De acordo com a documentação existente no Arquivo do Carmo do Recife,
observa-se a insatisfação dos carmelitas concernente ao aumento de obrigações religiosas e a
diminuição do número de frades, a partir de meados do século XVII. A preocupação dos
religiosos era tal que foi necessário controlar a aceitação de determinados encargos pios,
solicitados pela população ao convento, pois era considerada pecaminosa a ação de receber
qualquer doação para celebrar missas pela alma do doador e, no final, os religiosos não
reali zarem os encargos encomendados.

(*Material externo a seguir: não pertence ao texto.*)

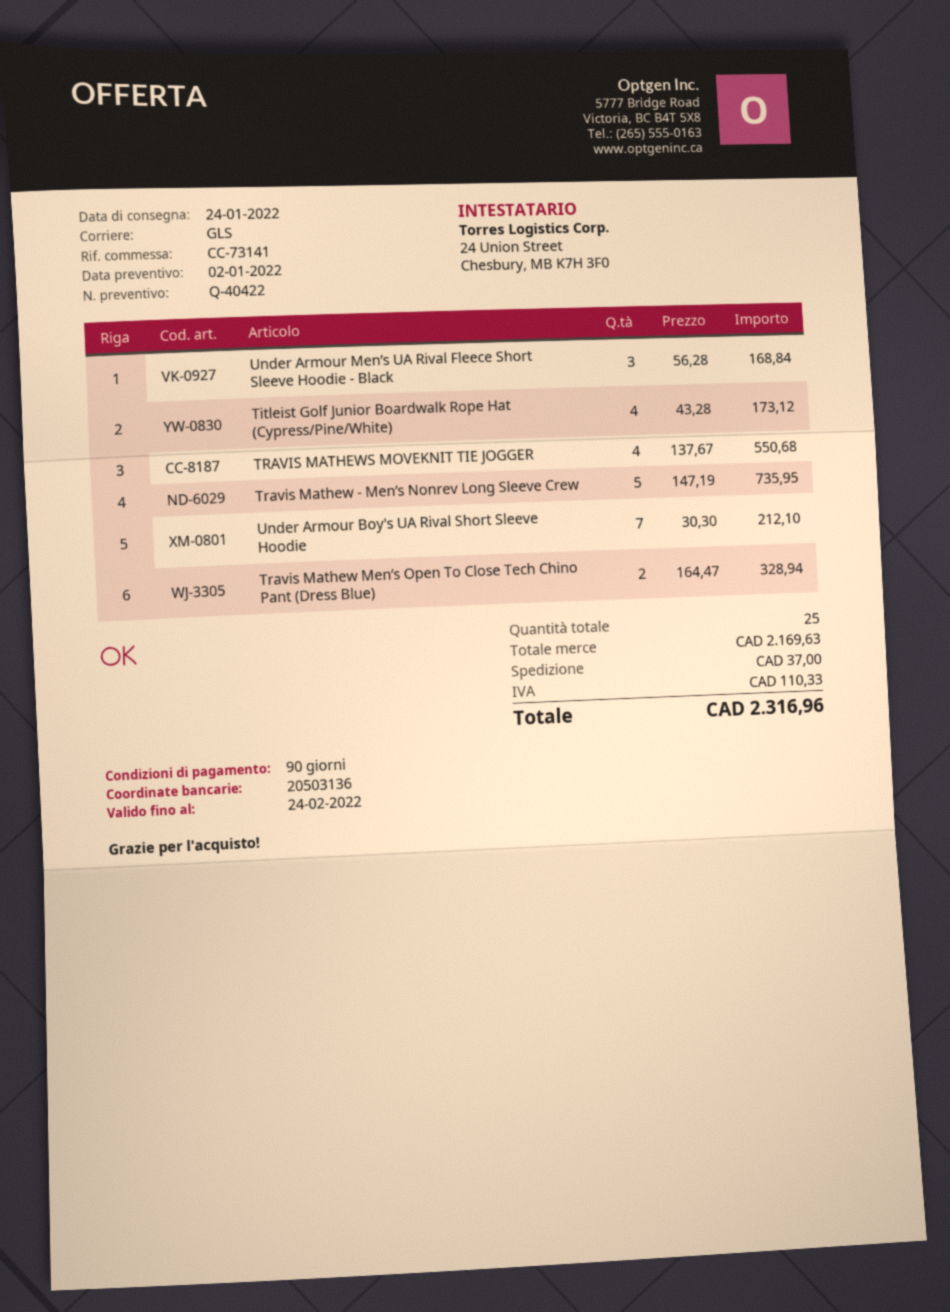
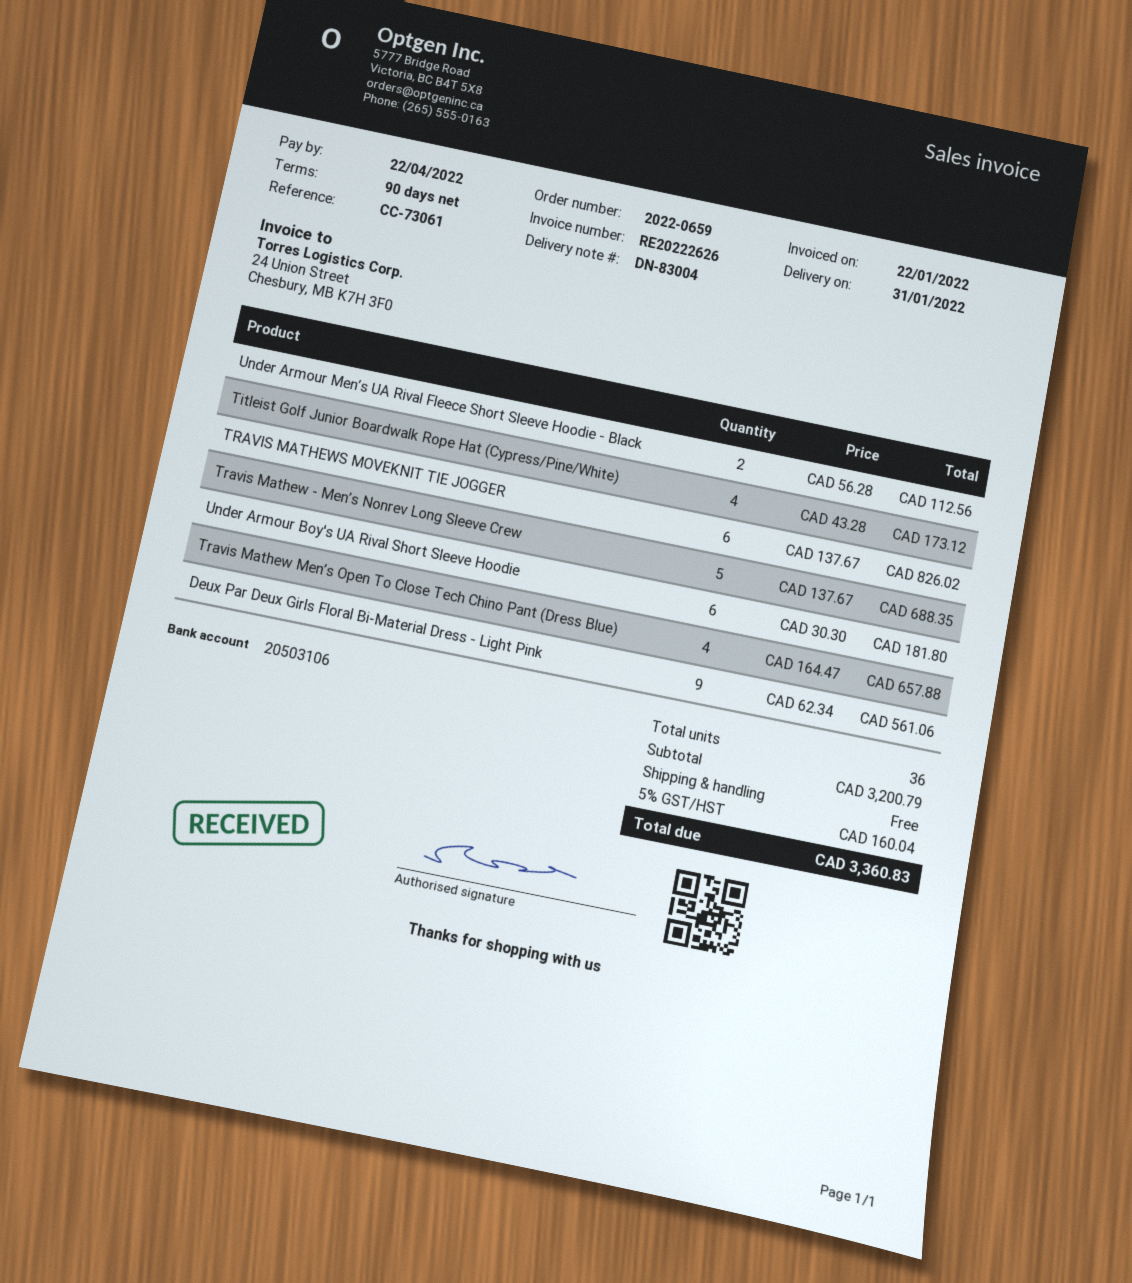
delivery date: 2022-01-24 -> 2022-01-31
reference: CC-73141 -> CC-73061
bank account: 20503136 -> 20503106
Under Armour Men’s UA Rival Fleece Short Sleeve Hoodie - Black: 3 x 56.28 = 168.84 -> 2 x 56.28 = 112.56
TRAVIS MATHEWS MOVEKNIT TIE JOGGER: 4 x 137.67 = 550.68 -> 6 x 137.67 = 826.02
Travis Mathew - Men’s Nonrev Long Sleeve Crew: 5 x 147.19 = 735.95 -> 5 x 137.67 = 688.35
Under Armour Boy's UA Rival Short Sleeve Hoodie: 7 x 30.30 = 212.10 -> 6 x 30.30 = 181.80
Travis Mathew Men’s Open To Close Tech Chino Pant (Dress Blue): 2 x 164.47 = 328.94 -> 4 x 164.47 = 657.88
Deux Par Deux Girls Floral Bi-Material Dress - Light Pink: none -> 9 x 62.34 = 561.06
total quantity: 25 -> 36
subtotal: 2169.63 -> 3200.79
shipping: 37.00 -> 0.00
tax: 110.33 -> 160.04
total: 2316.96 -> 3360.83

E mesmo quando se gastasse o valor da missa, os irmãos
deveriam suprir esta falta e não simplesmente dizer que não se podia satisfazer o pedido do
testador.
Toda essa preocupação com o aumento do trabalho acontecia devido a escassez de
regulares, pois nesse período, o convento do Carmo de Olinda estava passando por uma fase de
dificuldade, devido à invasão dos holandeses e à construção da casa conventual do Recife, que
tinha uma localização mais privilegiada, com acesso ao porto e à casa da Alfândega. Nesse
período, a maioria da população que trabalhava com negócios procurava viver naquela região por
ser mais voltada ao comércio, motivos estes que contribuíram para a saída de alguns carmelitas
de Olinda. Nessa perspectiva, para entender o processo de decadência sofrido pelo Carmo
Olindense, precisamos entender como ocorreu a fundação do templo carmelitano do Recife.